Tuesday, 22 December 2015

The intermediate state in 1 Clement (part 2)

In the previous post, we noted the claim of Christadelphian apologist Dave Burke that the core theological teachings of 1 Clement correspond exactly to those of Christadelphians today. We found that, although this claim has repeatedly been portrayed as factual information by Dave in his interactions with Christadelphian audiences, it is in fact at odds with contemporary scholarship. In particular, we surveyed the scholarly literature concerning Clement's individual eschatology and found that most scholars agree that Clement believed in an intermediate state for the righteous dead prior to the resurrection; some scholars explicitly locate this post-mortem existence in heaven.

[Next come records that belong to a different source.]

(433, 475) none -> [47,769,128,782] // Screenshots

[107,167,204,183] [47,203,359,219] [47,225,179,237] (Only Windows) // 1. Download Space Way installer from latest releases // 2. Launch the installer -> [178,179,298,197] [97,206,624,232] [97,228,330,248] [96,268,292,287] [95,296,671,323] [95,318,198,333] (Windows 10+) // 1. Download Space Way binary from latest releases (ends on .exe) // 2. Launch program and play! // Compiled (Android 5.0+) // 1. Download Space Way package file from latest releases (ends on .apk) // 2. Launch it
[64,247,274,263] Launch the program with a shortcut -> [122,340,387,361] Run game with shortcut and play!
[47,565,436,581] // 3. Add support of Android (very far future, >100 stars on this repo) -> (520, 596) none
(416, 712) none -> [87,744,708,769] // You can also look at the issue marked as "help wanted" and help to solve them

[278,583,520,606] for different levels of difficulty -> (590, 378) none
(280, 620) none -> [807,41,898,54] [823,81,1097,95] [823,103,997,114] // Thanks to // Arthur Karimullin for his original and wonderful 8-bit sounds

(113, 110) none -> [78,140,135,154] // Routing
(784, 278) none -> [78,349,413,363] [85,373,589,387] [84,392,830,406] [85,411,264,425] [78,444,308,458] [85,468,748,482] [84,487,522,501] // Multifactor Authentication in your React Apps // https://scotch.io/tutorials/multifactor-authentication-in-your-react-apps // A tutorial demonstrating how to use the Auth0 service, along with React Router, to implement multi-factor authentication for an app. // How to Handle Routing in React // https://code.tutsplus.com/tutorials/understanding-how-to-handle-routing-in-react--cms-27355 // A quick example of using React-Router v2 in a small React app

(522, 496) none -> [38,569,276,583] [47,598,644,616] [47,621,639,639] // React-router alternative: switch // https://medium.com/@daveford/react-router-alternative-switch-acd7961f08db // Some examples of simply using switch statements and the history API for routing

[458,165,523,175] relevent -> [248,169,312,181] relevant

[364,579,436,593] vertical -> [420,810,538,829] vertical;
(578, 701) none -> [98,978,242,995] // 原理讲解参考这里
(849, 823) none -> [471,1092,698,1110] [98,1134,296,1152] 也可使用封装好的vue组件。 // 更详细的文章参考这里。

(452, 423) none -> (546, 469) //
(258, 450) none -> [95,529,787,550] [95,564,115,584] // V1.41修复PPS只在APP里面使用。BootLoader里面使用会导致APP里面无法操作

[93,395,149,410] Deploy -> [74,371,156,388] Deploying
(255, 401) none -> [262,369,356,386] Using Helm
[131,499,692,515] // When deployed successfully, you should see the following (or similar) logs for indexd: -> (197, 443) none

We now turn to a closer exegesis of the relevant passages in 1 Clement. Perhaps the most significant is 1 Clement 5.3-6.2, already quoted in the previous post but reproduced here for convenience:
3. We should set before our eyes the good apostles. 4. There is Peter, who because of unjust jealousy bore up under hardships not just once or twice, but many times; and having thus borne his witness he went to the place of glory that he deserved. 5. Because of jealousy and strife Paul pointed the way to the prize for endurance. 6. Seven times he bore chains; he was sent into exile and stoned; he served as a herald in both the East and the West; and he received the noble reputation for his faith. 7. He taught righteousness to the whole world, and came to the limits of the West, bearing his witness before the rulers. And so he was set free from this world and transported up to the holy place, having become the greatest example of endurance. 6.1. To these men who have conducted themselves in such a holy way there has been added a great multitude of the elect, who have set a superb example among us by the numerous torments and tortures they suffered because of jealousy. 2. Women were persecuted as Danaids and Dircae and suffered terrifying and profane torments because of jealousy. But they confidently completed the race of faith, and though weak in body, they received a noble reward. (1 Clement 5.3-6.2)1
A person with the user name Evangelion, whom I believe was Dave, discussed this passage on a Christadelphian web forum in 2005 and offered the following explanation:
‘I see no reference to heaven (or any form of afterlife) in these passages. I see only a reference to the reward of superlative rank that was promised to him (“…the place of glory due to him… the holy place”) with the word “place” here signifying not a literal abode but a position of authority. The truth of this interpretation is confirmed by Clement’s use of the phrase “due to him”, which makes no sense in the context of a place to which one departs (how can a literal place be “due” to someone?) but perfect sense in the context of a glorious promotion to the heavenly host. It is also vindicated by the New Testament, which is replete with similar language; not least from the writings of Peter himself.’2
It is unclear exactly how Dave conceives of a 'glorious promotion to the heavenly host', a 'position of authority' which yet does not constitute 'any form of afterlife'. It is not obvious how a person who is in no sense alive could receive such a promotion. However, let us for the sake of argument assume the internal consistency of Dave's interpretation.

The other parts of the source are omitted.